_Supplied records_.

'''

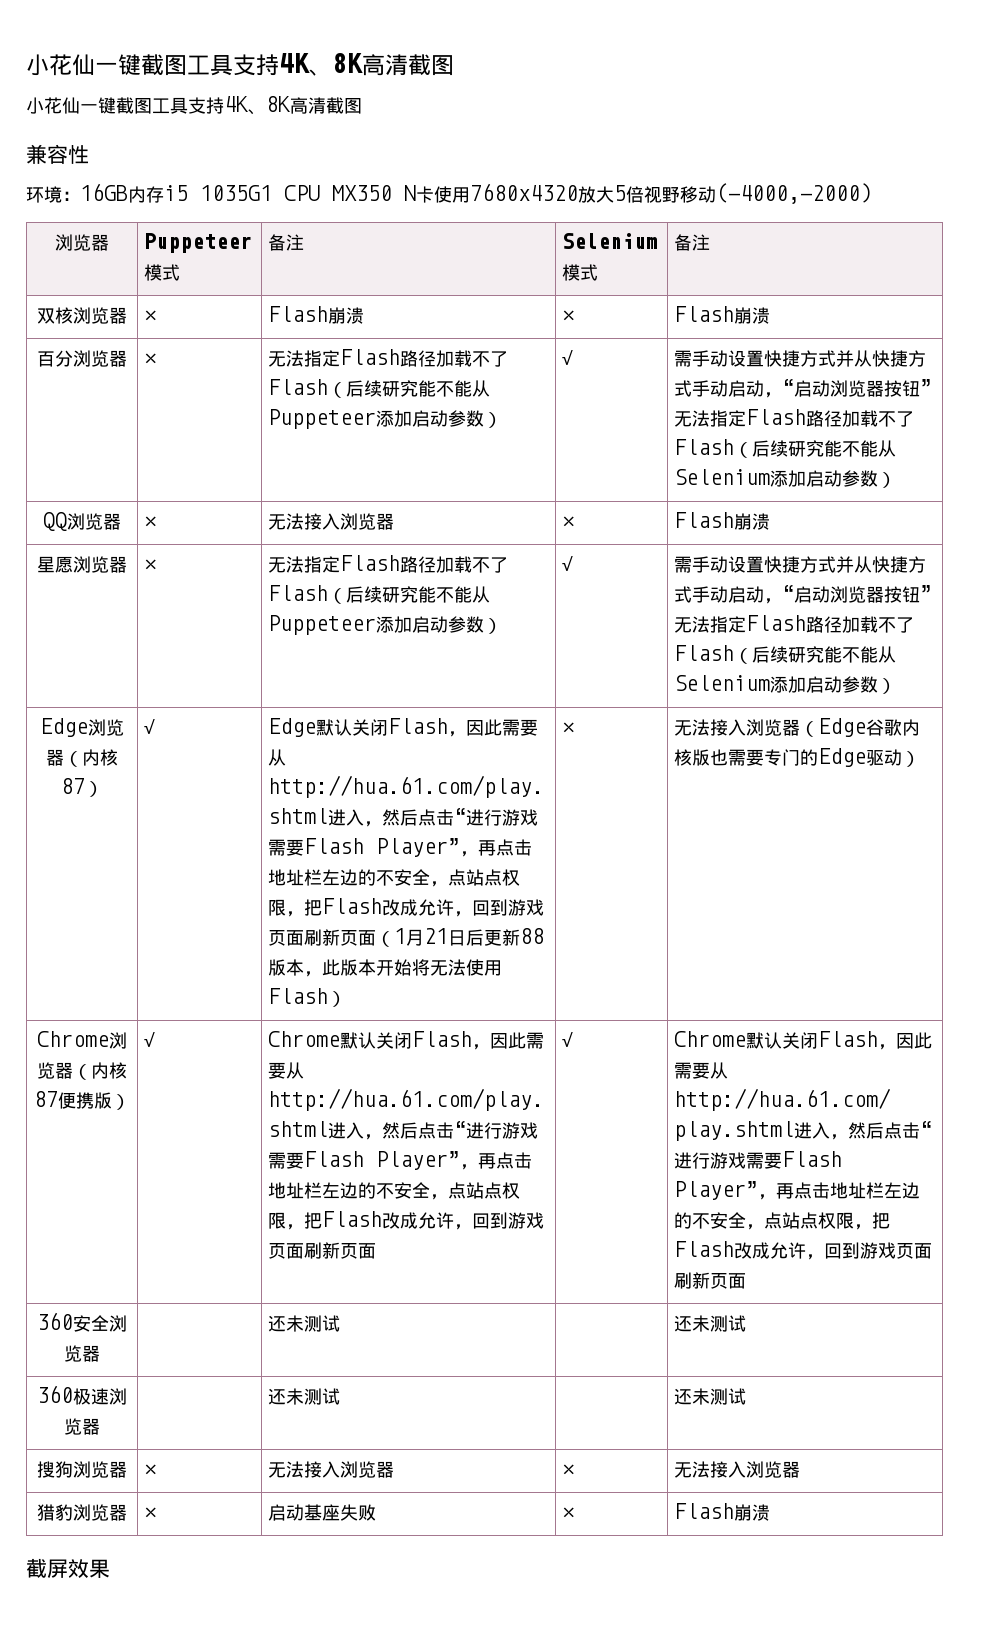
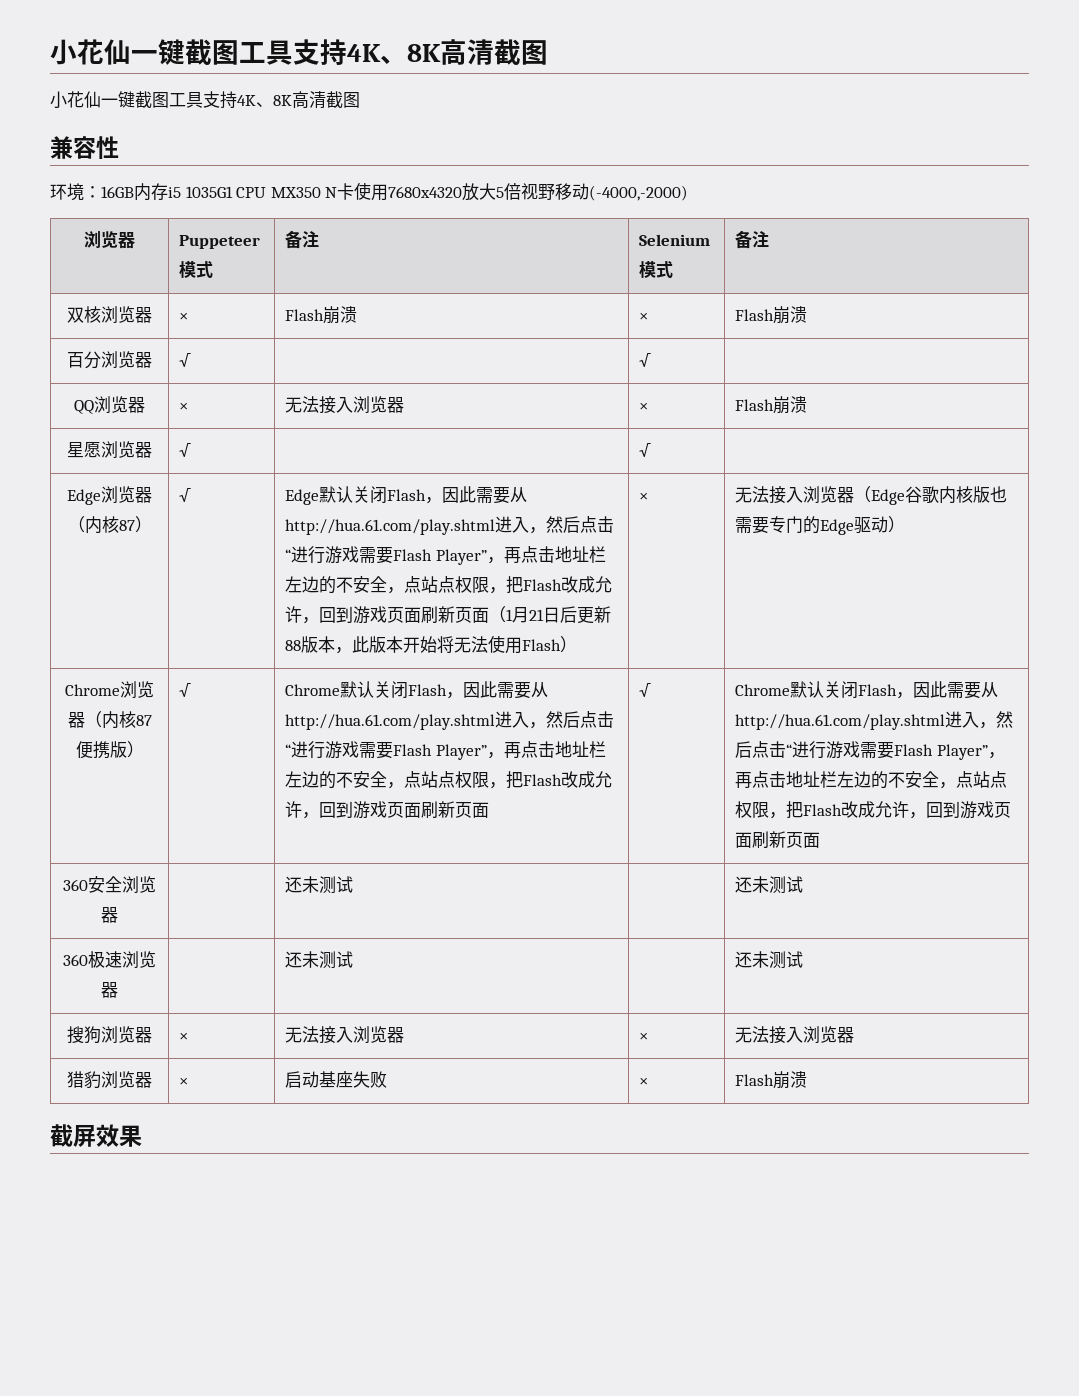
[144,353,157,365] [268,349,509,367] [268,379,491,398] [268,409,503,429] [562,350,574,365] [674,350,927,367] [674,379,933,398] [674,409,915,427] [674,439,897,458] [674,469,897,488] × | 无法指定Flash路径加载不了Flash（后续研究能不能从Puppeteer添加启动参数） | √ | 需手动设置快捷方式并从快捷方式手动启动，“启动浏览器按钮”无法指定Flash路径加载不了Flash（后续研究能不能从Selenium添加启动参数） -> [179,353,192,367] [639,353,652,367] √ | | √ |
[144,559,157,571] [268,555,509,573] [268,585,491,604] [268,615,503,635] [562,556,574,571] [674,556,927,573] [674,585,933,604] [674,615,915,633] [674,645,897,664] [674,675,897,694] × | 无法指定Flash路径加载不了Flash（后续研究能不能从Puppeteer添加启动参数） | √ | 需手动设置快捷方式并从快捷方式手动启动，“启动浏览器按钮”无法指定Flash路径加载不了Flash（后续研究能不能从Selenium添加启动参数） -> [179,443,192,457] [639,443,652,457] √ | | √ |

'''
'''

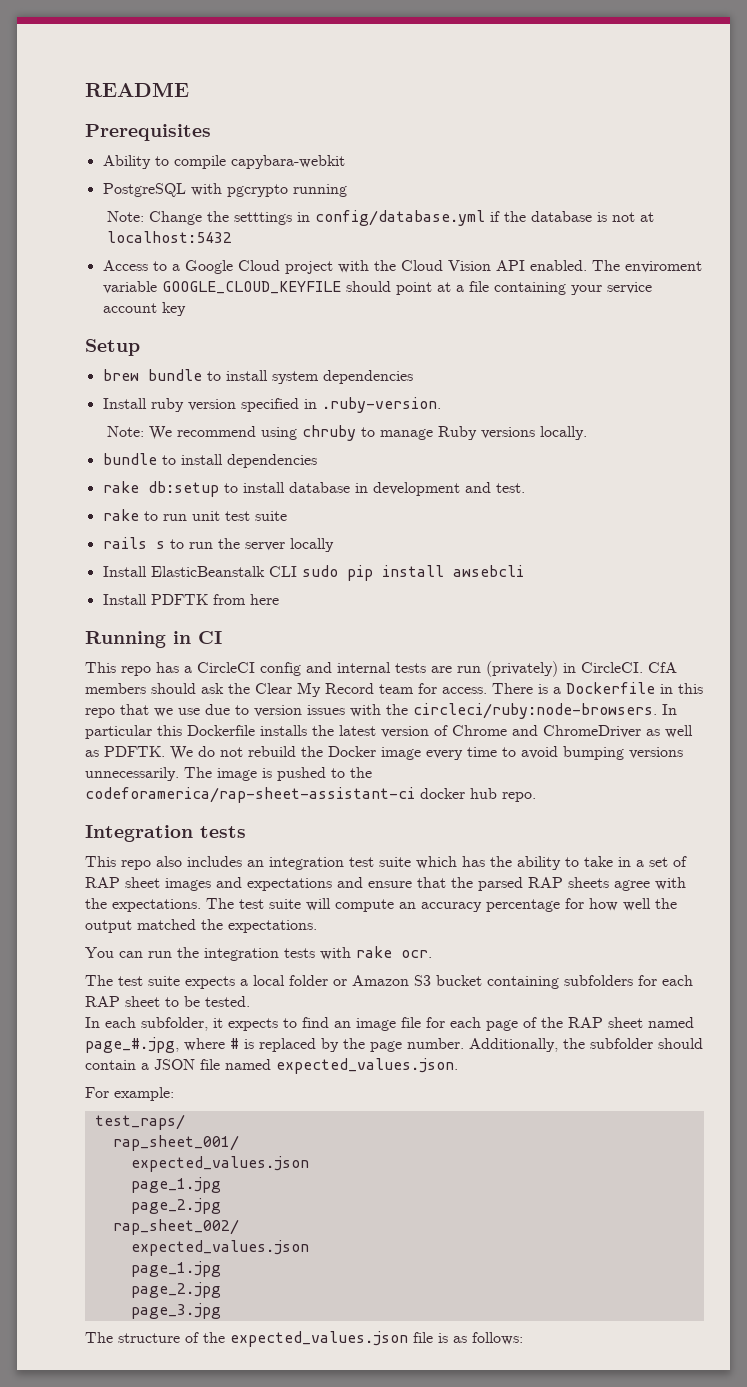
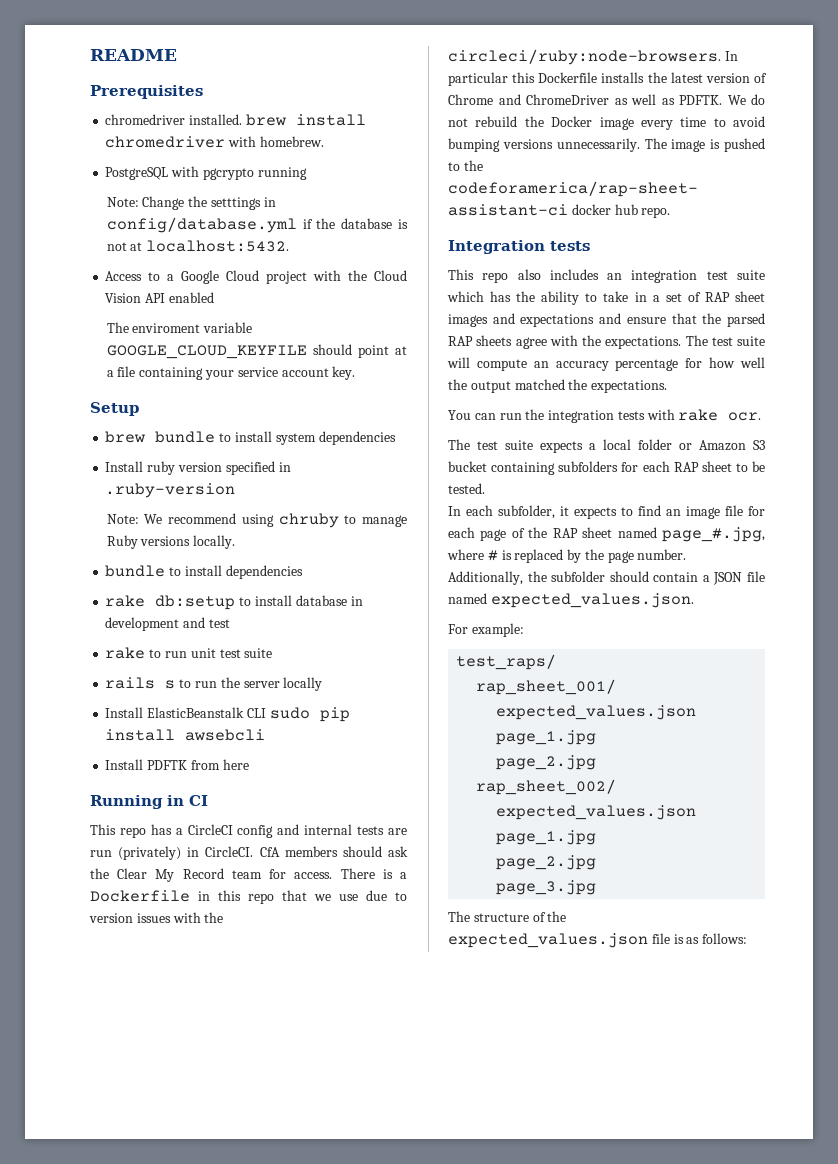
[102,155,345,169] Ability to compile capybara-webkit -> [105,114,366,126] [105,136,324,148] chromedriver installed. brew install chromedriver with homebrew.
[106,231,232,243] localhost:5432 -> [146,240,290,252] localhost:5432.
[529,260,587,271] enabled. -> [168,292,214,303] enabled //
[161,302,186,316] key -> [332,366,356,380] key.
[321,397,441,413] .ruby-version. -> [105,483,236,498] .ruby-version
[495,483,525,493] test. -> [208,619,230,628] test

'''

Your task is to retype the entries verbatim, starting with the line that holds "[144,353,157,365] [268,349,509,367] [268,379,491,398]" and stopping after the line that holds "[144,559,157,571] [268,555,509,573] [268,585,491,604]".

[144,353,157,365] [268,349,509,367] [268,379,491,398] [268,409,503,429] [562,350,574,365] [674,350,927,367] [674,379,933,398] [674,409,915,427] [674,439,897,458] [674,469,897,488] × | 无法指定Flash路径加载不了Flash（后续研究能不能从Puppeteer添加启动参数） | √ | 需手动设置快捷方式并从快捷方式手动启动，“启动浏览器按钮”无法指定Flash路径加载不了Flash（后续研究能不能从Selenium添加启动参数） -> [179,353,192,367] [639,353,652,367] √ | | √ |
[144,559,157,571] [268,555,509,573] [268,585,491,604] [268,615,503,635] [562,556,574,571] [674,556,927,573] [674,585,933,604] [674,615,915,633] [674,645,897,664] [674,675,897,694] × | 无法指定Flash路径加载不了Flash（后续研究能不能从Puppeteer添加启动参数） | √ | 需手动设置快捷方式并从快捷方式手动启动，“启动浏览器按钮”无法指定Flash路径加载不了Flash（后续研究能不能从Selenium添加启动参数） -> [179,443,192,457] [639,443,652,457] √ | | √ |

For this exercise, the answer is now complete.